MAJORANA Collaboration

MAJORANA Collaboration
Name	MAJORANA Demonstrator
Established	2010s
Location	Sanford Underground Research Facility, Lead, South Dakota
Field	Particle physics, Nuclear physics
Collaborators	Los Alamos National Laboratory, Oak Ridge National Laboratory, Lawrence Berkeley National Laboratory, Pacific Northwest National Laboratory, University of Washington, University of North Carolina at Chapel Hill

MAJORANA Collaboration

The MAJORANA Collaboration is an international research effort focused on searching for neutrinoless double beta decay using arrays of high-purity germanium detectors. The collaboration brings together national laboratories, universities, and international groups to advance low-background techniques in underground experiments at the Sanford Underground Research Facility. It interfaces with parallel efforts such as the GERDA experiment and the nEXO conceptual program while contributing to broader initiatives in neutrino physics and astroparticle physics.

Overview

The collaboration formed to design and operate the MAJORANA Demonstrator, a compact array of p-type point-contact high-purity germanium detectors intended to probe Majorana fermion properties of the neutrino. Key institutional partners include Los Alamos National Laboratory, Lawrence Berkeley National Laboratory, Oak Ridge National Laboratory, Pacific Northwest National Laboratory, University of Washington, Colorado School of Mines, University of North Carolina at Chapel Hill, University of South Dakota, and international contributors from Canada and Europe. The Demonstrator was sited at the Homestake Mine-derived Sanford Underground Research Facility in Lead, South Dakota and coordinated with facility operators including the South Dakota Science and Technology Authority. The effort ties into the global scientific context involving the KamLAND-Zen experiment, SNO+, CUORE experiment, Majorana Fermion theoretical frameworks, and legacy measurements from Heidelberg-Moscow experiment.

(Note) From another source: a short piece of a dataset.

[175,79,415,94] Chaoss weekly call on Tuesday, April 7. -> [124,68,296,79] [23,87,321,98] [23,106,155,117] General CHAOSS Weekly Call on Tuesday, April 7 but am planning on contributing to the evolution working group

Scientific Goals and Physics Motivation

The primary scientific goal is to detect or set limits on neutrinoless double beta decay in 76Ge, which would demonstrate lepton number violation and establish neutrinos as Majorana particles. Achieving sensitivity to the effective Majorana mass addresses questions central to the Standard Model of particle physics extensions, seesaw mechanism scenarios, and cosmological implications related to baryogenesis via leptogenesis. Results have implications for precision constraints from Planck (spacecraft), complement searches for neutrino mass from KATRIN experiment and cosmological bounds from BOSS (SDSS) and DESI. The program interacts with theoretical work on nuclear matrix elements developed by groups associated with Argonne National Laboratory, TRIUMF, and university nuclear theory groups.

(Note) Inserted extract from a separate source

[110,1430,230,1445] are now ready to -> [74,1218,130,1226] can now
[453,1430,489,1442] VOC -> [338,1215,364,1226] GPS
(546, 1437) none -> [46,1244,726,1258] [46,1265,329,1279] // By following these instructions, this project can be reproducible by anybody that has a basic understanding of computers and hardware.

Experiment Design and Detector Technology

The Demonstrator employs enriched 76Ge p-type point-contact detectors housed in ultra-clean cryostats constructed from electroformed copper produced underground to minimize cosmogenic activation. The design integrates passive shielding layers of lead and polyethylene together with active veto systems including muon veto panels and instrumented radon suppression in cleanrooms used by collaborators such as Lawrence Livermore National Laboratory and Pacific Northwest National Laboratory. Signal processing uses low-noise front-end electronics and digitizers developed in collaboration with academic groups at University of South Carolina and North Carolina State University. Background modeling leverages Monte Carlo codes like GEANT4 and input from low-background assay facilities at Oak Ridge National Laboratory and Pacific Northwest National Laboratory to quantify contributions from cosmogenic activation, uranium and thorium decay chains, and surface contamination.

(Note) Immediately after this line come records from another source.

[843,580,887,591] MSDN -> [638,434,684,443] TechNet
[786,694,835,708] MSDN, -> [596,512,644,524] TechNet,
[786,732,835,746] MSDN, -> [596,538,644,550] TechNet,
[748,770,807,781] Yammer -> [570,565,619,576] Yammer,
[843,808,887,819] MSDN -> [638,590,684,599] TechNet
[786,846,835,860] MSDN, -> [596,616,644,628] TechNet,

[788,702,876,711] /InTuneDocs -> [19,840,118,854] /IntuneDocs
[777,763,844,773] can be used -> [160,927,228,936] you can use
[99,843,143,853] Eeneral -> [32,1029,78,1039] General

Site, Construction, and Operations

Construction and commissioning occurred at the 4850-foot level of the Sanford Underground Research Facility, leveraging infrastructure repurposed from the historic Homestake Gold Mine. Operations were coordinated with the South Dakota Science and Technology Authority and supported by on-site cleanrooms, assay facilities, and logistics provided by partner universities and national laboratories. Detector fabrication included enrichment of germanium performed by industrial partners and processing at facilities associated with Brookhaven National Laboratory and Electroforming operations carried out underground to reduce radiogenic backgrounds. The collaboration established protocols for cryostat assembly, detector string integration, and data acquisition campaigns synchronized with calibration systems and periodic maintenance windows managed by collaboration institutions.

Results and Publications

The collaboration published results setting competitive limits on the half-life for neutrinoless double beta decay in 76Ge, contributing to global combined limits with results from GERDA and informing next-generation sensitivity targets for projects like LEGEND. Publications appeared in journals with contributions from experimental groups at Los Alamos National Laboratory, Lawrence Berkeley National Laboratory, University of Washington, University of North Carolina at Chapel Hill, and others. The collaboration also produced technical papers on background reduction techniques, electroformed copper production, and detector characterization, cited by teams working on CUORE, SNO+, and nEXO planning. Internal data releases and analysis notes followed standards comparable to those of Particle Data Group compilations and informed theoretical reinterpretations by nuclear theory groups at TRIUMF and Argonne National Laboratory.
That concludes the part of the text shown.